Vladimir Tatlin was a leader of the Russian Constructivist movement, and the Tatlin is the only existing chair from this period.
The example shown here is believed to be the only production model since Tatlin's own prototype. It differs from the original in that the frame has been made in steel instead of bent wood, because of the apparent impossibility of producing a wood frame of sufficient soundness.
Tatlin was deeply involved in the making of flying machines. He created great winged forms made out of literally bentwood skeletons, covered in canvas and occasionally reinforced with whalebone. His structures stretched the tensile and loadbearing capacities of the wood to the utmost, and clearly this chair is an adaptation of the principle learnt for these primitive exercises in aerodynamics - the flow of stress through load-bearing members from tight grouping to a wide splay.

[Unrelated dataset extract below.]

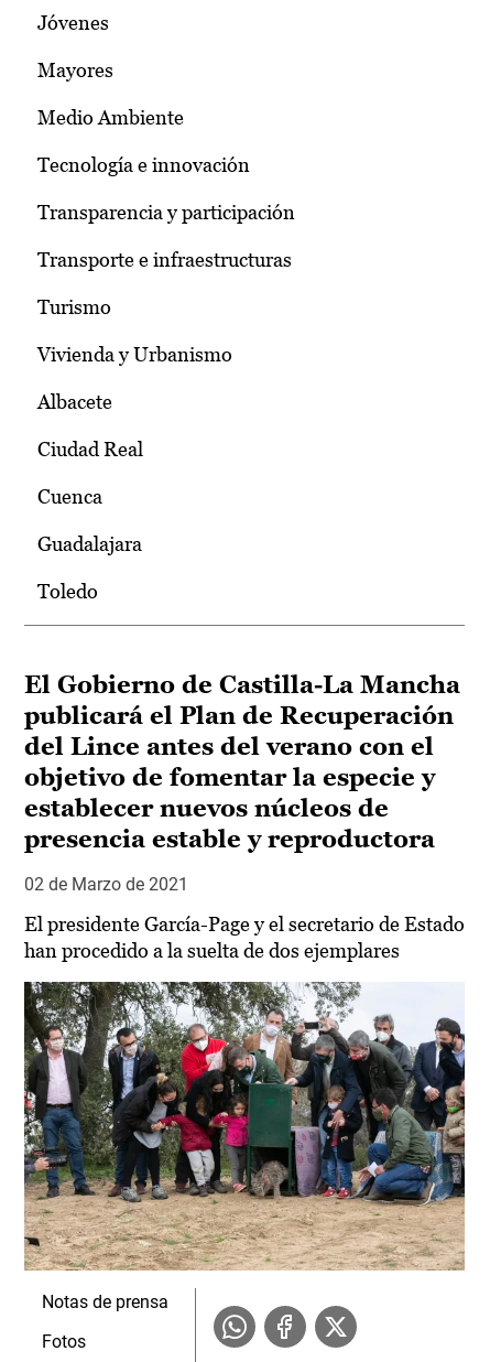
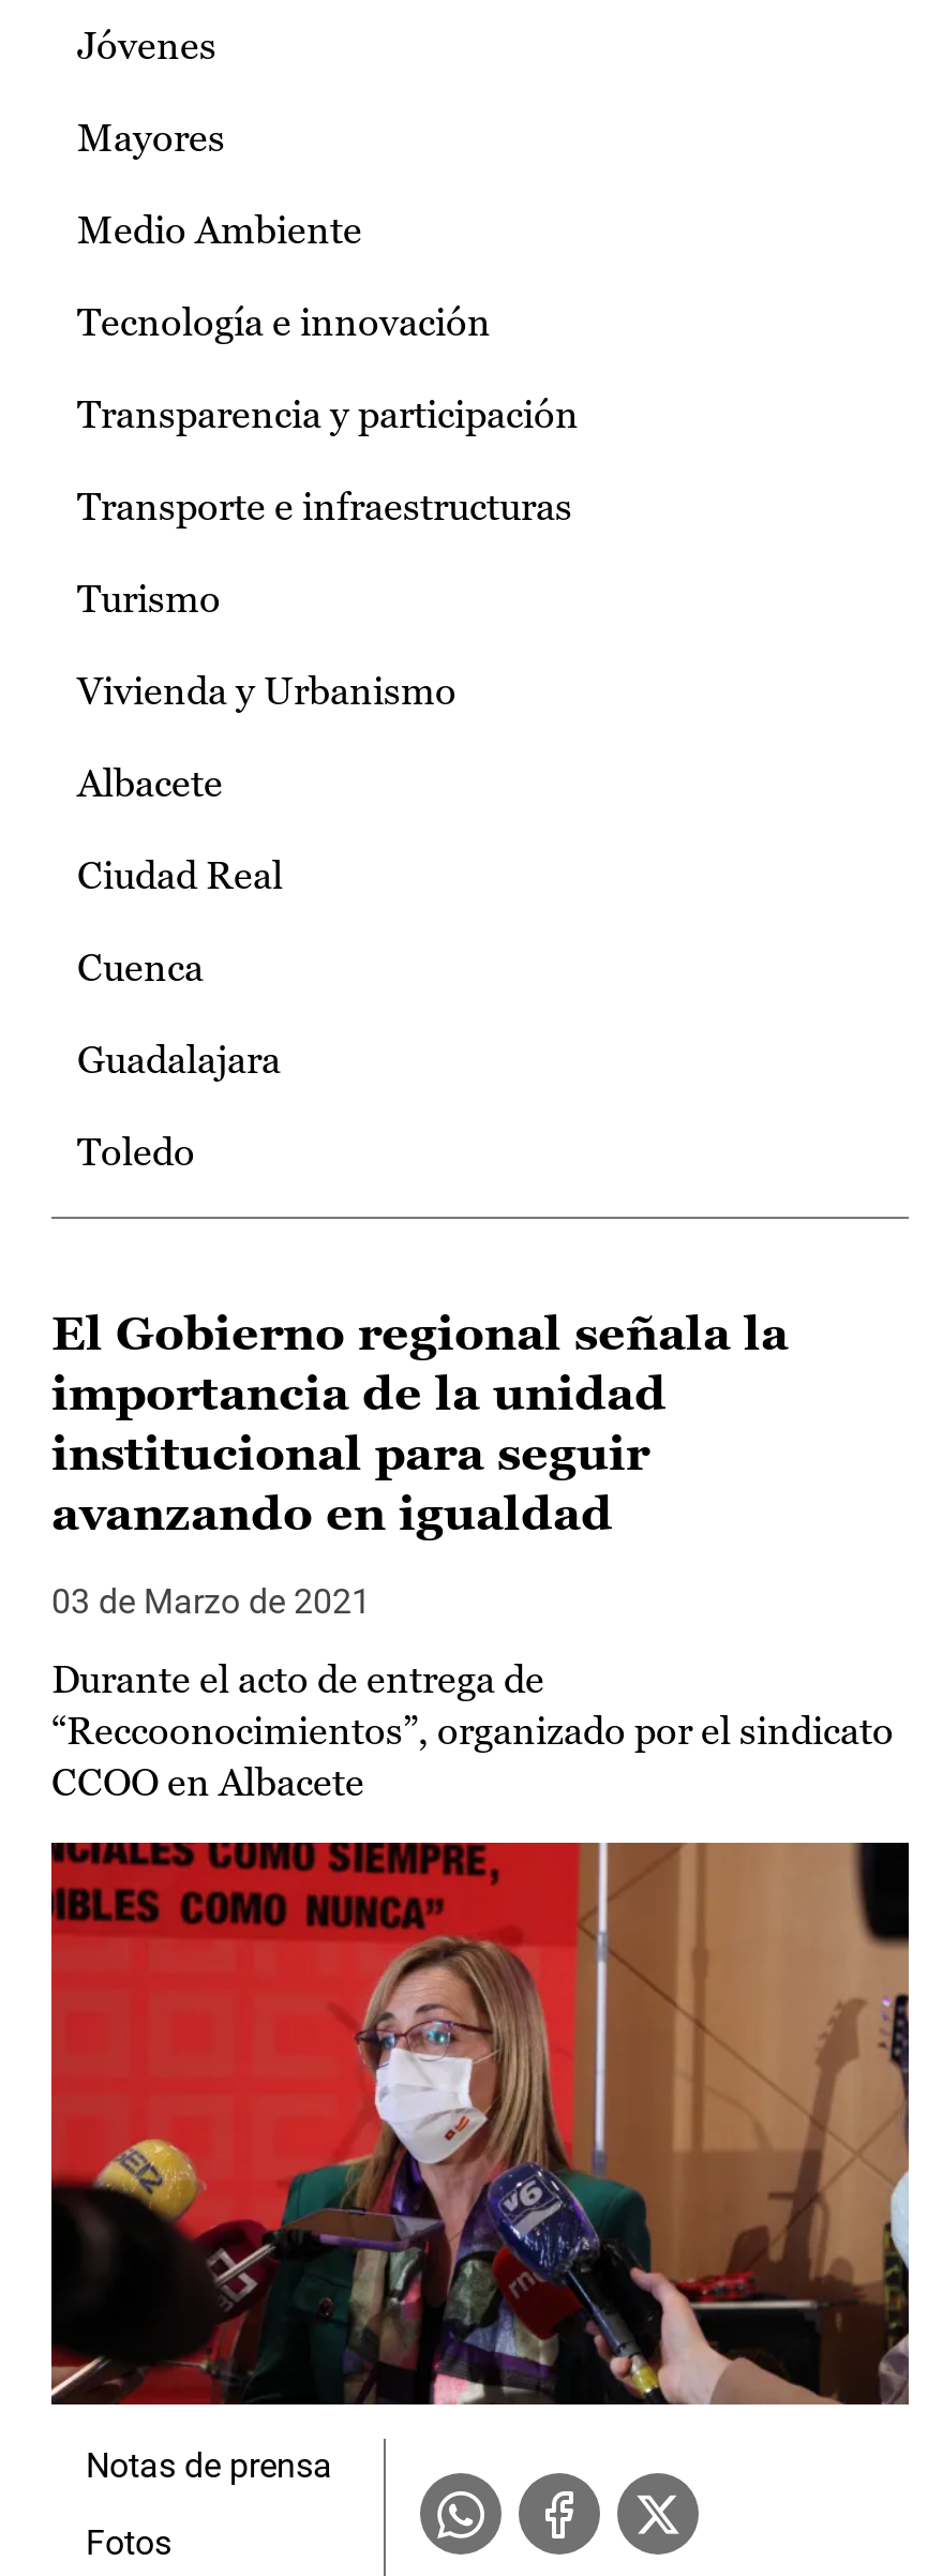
[24,671,460,853] El Gobierno de Castilla-La Mancha | publicará el Plan de Recuperación | del Lince antes del verano con el | objetivo de fomentar la especie y | establecer nuevos núcleos de | presencia estable y reproductora -> [51,1307,789,1541] El Gobierno regional señala la | importancia de la unidad | institucional para seguir | avanzando en igualdad
[24,874,188,895] 02 de Marzo de 2021 -> [51,1581,371,1622] 03 de Marzo de 2021
[24,913,465,962] El presidente García-Page y el secretario de Estado | han procedido a la suelta de dos ejemplares -> [51,1656,894,1804] Durante el acto de entrega de | “Reccoonocimientos”, organizado por el sindicato | CCOO en Albacete
[23,981,465,1272] [image] -> [49,1841,911,2407] [image]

In the bentwood prototype, the points where the lines met - on the ground and half way up the back - were bound with cane. In the present model there are single screws visible at each of these points. The only other change from the original structure is the tightening of the curve where the back leg tube leaves the floor. This makes the legs more vertical and considerably less graceful.
The seat is a quite distinct unit, placed within the structural web of this linear chair. It is a modified tractor saddle with contoured padding and an intricately tailored leather covering, and is beautiful in its own right. This remains a most elegant chair, and hows no sign of looking dated after the almost half century between conception and production, though the present model is not quite the graceful, swooping, organic form that Tatlin originally designed.
The original Tatlin chair, made in the same way that Tatlin built his flying contraptions, with bent wood, bound by split cane, supporting a simple seat element.